» **What you will do**
Give back an exact copy of the lines in the records below, from the line that has "[77,1087,476,1099] [77,1119,126,1132] Отправляется" through the line that has "[134,1267,275,1276] видео воспроизводится", and nothing besides.

--- Extracted records ---

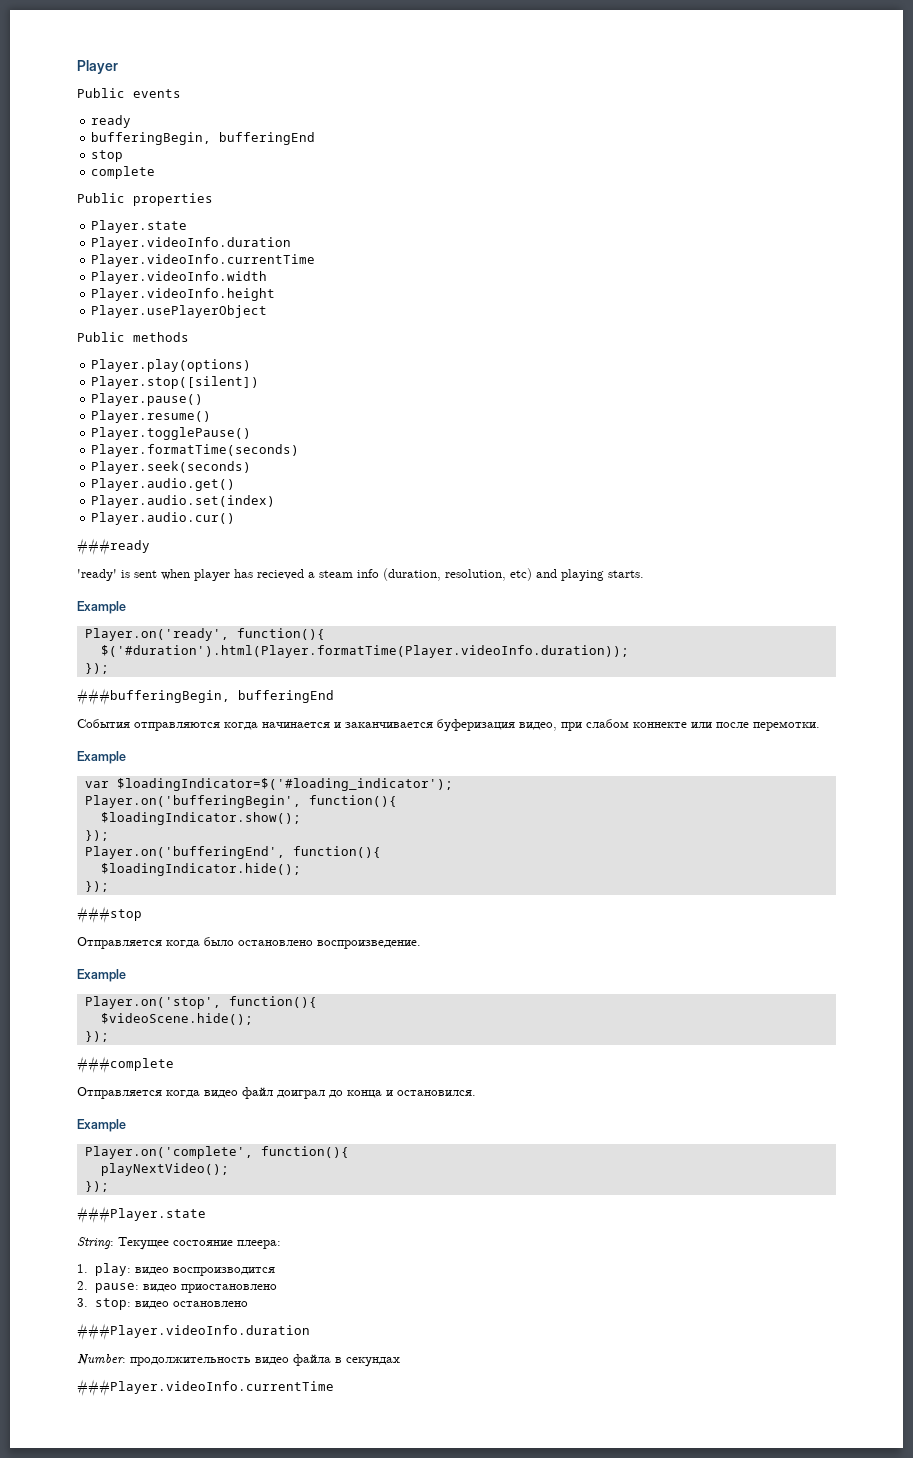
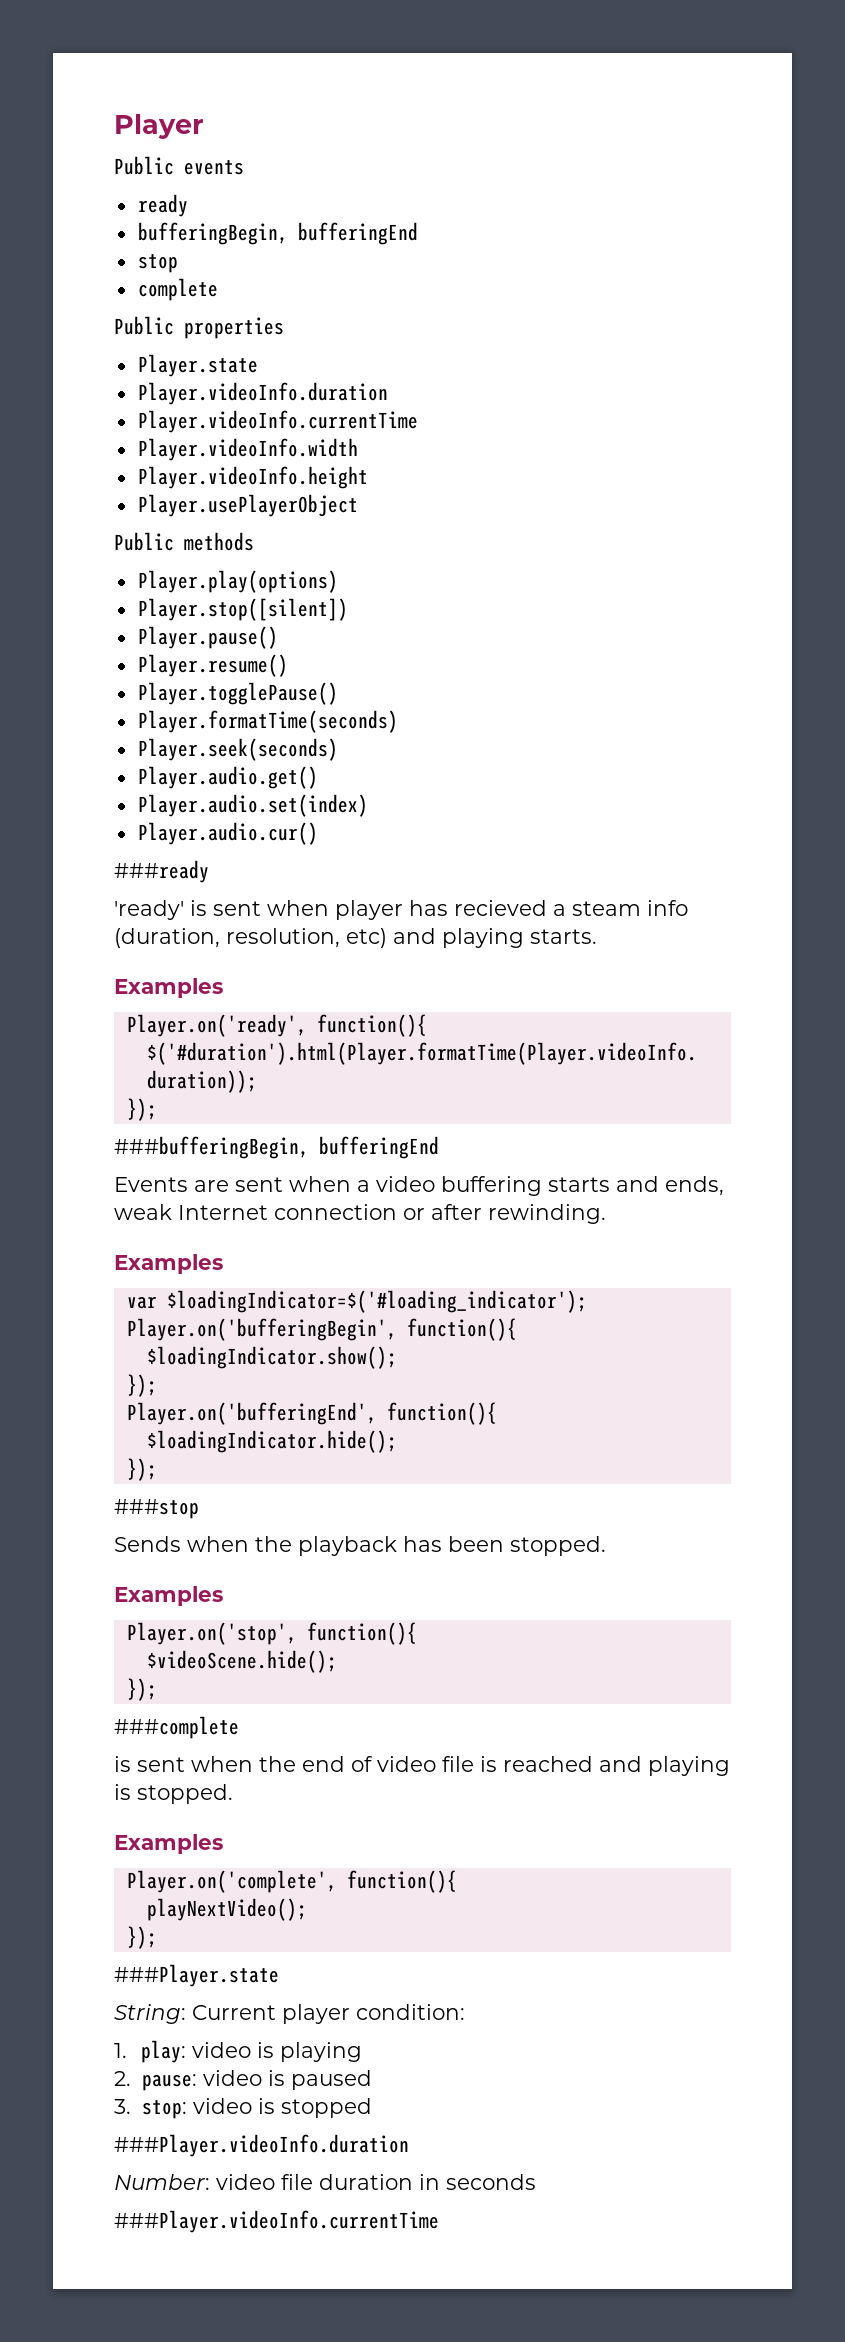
[77,601,126,614] Example -> [114,978,223,998] Examples
[77,719,820,732] [77,751,126,764] События отправляются когда начинается и заканчивается буферизация видео, при слабом коннекте или после перемотки. // Example -> [114,1176,724,1196] [114,1204,606,1224] [114,1254,223,1274] Events are sent when a video buffering starts and ends, weak Internet connection or after rewinding. // Examples
[77,937,421,949] [77,969,126,982] Отправляется когда было остановлено воспроизведение. // Example -> [114,1536,606,1556] [114,1586,223,1606] Sends when the playback has been stopped. // Examples
[77,1087,476,1099] [77,1119,126,1132] Отправляется когда видео файл доиграл до конца и остановился. // Example -> [114,1756,730,1776] [114,1784,233,1804] [114,1834,223,1854] is sent when the end of video file is reached and playing is stopped. // Examples
[118,1237,281,1250] Текущее состояние плеера: -> [192,2004,465,2024] Current player condition:
[134,1267,275,1276] видео воспроизводится -> [191,2042,362,2062] video is playing
[142,1284,277,1293] видео приостановлено -> [202,2070,372,2090] video is paused
[134,1301,248,1309] видео остановлено -> [192,2098,372,2118] video is stopped
[130,1354,400,1367] продолжительность видео файла в секундах -> [216,2174,536,2190] video file duration in seconds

---

» **Exercise response**
[77,1087,476,1099] [77,1119,126,1132] Отправляется когда видео файл доиграл до конца и остановился. // Example -> [114,1756,730,1776] [114,1784,233,1804] [114,1834,223,1854] is sent when the end of video file is reached and playing is stopped. // Examples
[118,1237,281,1250] Текущее состояние плеера: -> [192,2004,465,2024] Current player condition:
[134,1267,275,1276] видео воспроизводится -> [191,2042,362,2062] video is playing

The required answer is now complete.